Un anno e mezzo dopo queste mie parole

https://danielaedintorni.com/2020/04/22/il-delitto-di-via-filodrammatici-di-emiliano-bezzon-fratelli-frilli-editori-recensione-di-daniela-domenici/

torna a “trovarmi” Emiliano Bezzon con “Legami di sangue” al quale tributo gli stessi complimenti della prima recensione e a cui ne aggiungo altri.

In primis, splendida e innamorata la descrizione di Torino che diventa, come Milano nel primo libro, una superba coprotagonista, non solo il setting della storia: complimenti!

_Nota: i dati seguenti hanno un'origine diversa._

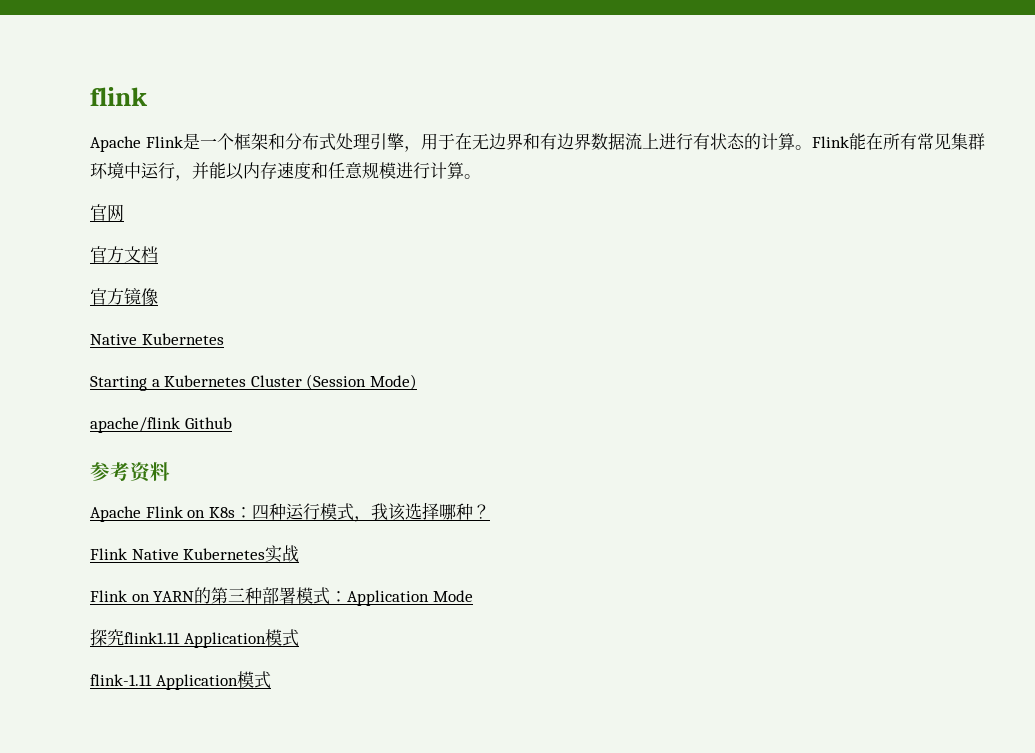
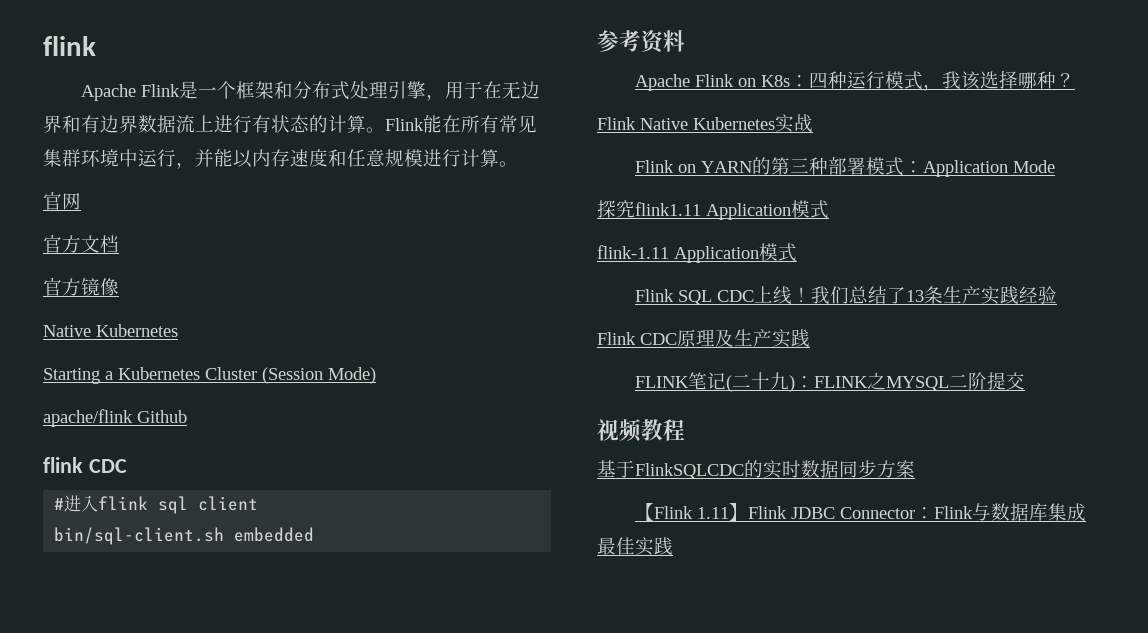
(232, 423) none -> [43,457,127,473] [54,495,259,514] [54,527,315,545] // flink CDC // #进入flink sql client // bin/sql-client.sh embedded
(271, 680) none -> [635,286,1058,305] [597,329,810,348] [635,372,1026,392] [597,419,685,442] [597,460,915,479] [635,503,1087,522] [597,537,673,556] // Flink SQL CDC上线！我们总结了13条生产实践经验 // Flink CDC原理及生产实践 // FLINK笔记(二十九)：FLINK之MYSQL二阶提交 // 视频教程 // 基于FlinkSQLCDC的实时数据同步方案 // 【Flink 1.11】Flink JDBC Connector：Flink与数据库集成最佳实践

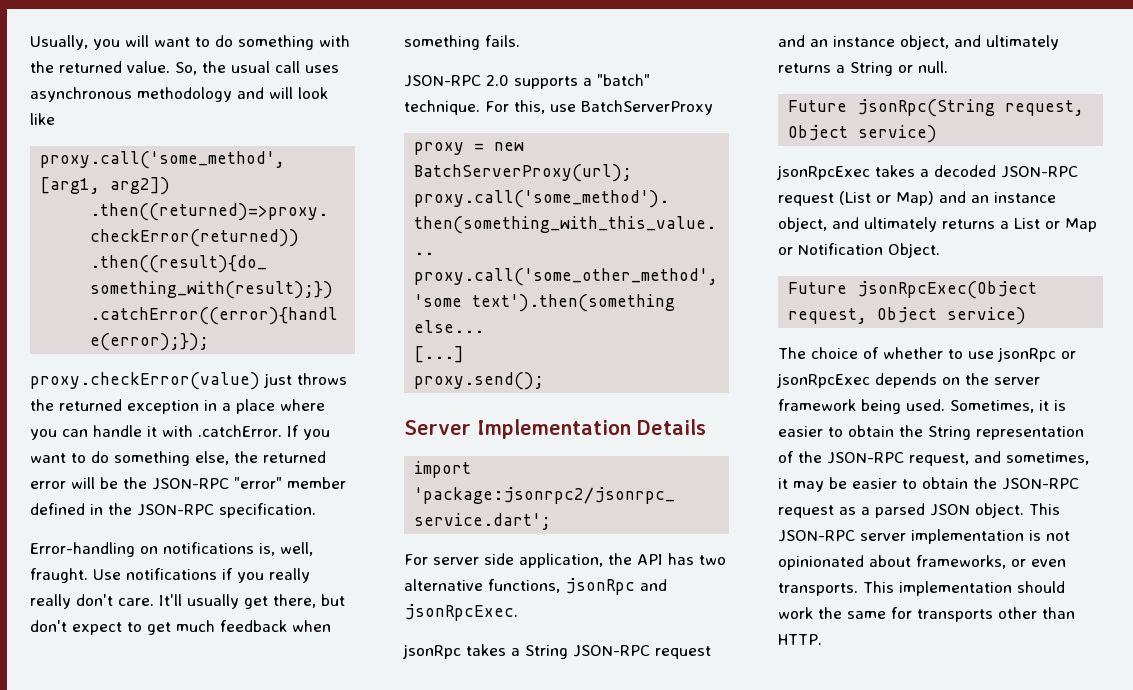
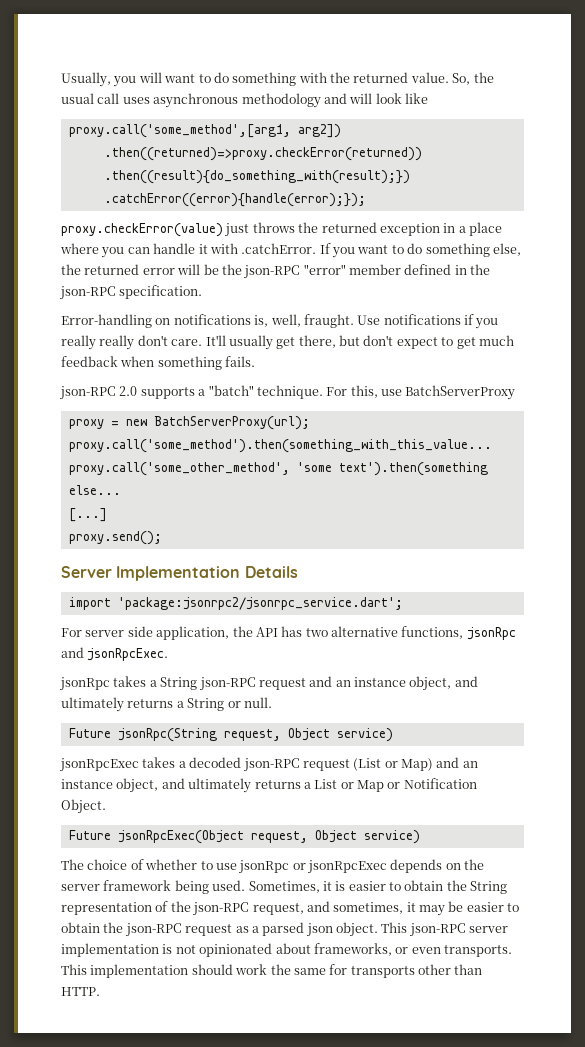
[152,478,229,490] JSON-RPC -> [244,265,301,279] json-RPC
[137,504,214,516] JSON-RPC -> [60,286,116,300] json-RPC
[404,75,481,87] JSON-RPC -> [60,386,116,400] json-RPC
[573,645,650,657] JSON-RPC -> [199,677,256,691] json-RPC
[1001,166,1078,178] JSON-RPC -> [243,758,300,772] json-RPC
[827,452,904,464] JSON-RPC -> [193,902,250,916] json-RPC
[1002,478,1079,490] JSON-RPC -> [125,923,182,937] json-RPC
[930,504,970,516] JSON -> [306,923,333,937] json
[778,530,855,542] JSON-RPC -> [409,923,466,937] json-RPC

E complimenti per aver scelto come tematica quella dell’immigrazione albanese in Italia con i suoi risvolti, davvero molto dettagliata e perfetta l’indagine condotta, come sempre, dalle tre formidabili protagoniste del primo libro che collaborano senza antagonismi ma, anzi, con amicizia, ognuna con le proprie capacità professionali: Giorgia Del Rio, Doriana Messina e Cristina Cattagni. Delizioso il rapporto tra Doriana Messina a il suo vice Luciani, più anziano di lei e protettivo come un padre affettuoso, e quello, sempre in divenire, tra Giorgia e il suo compagno Alberto.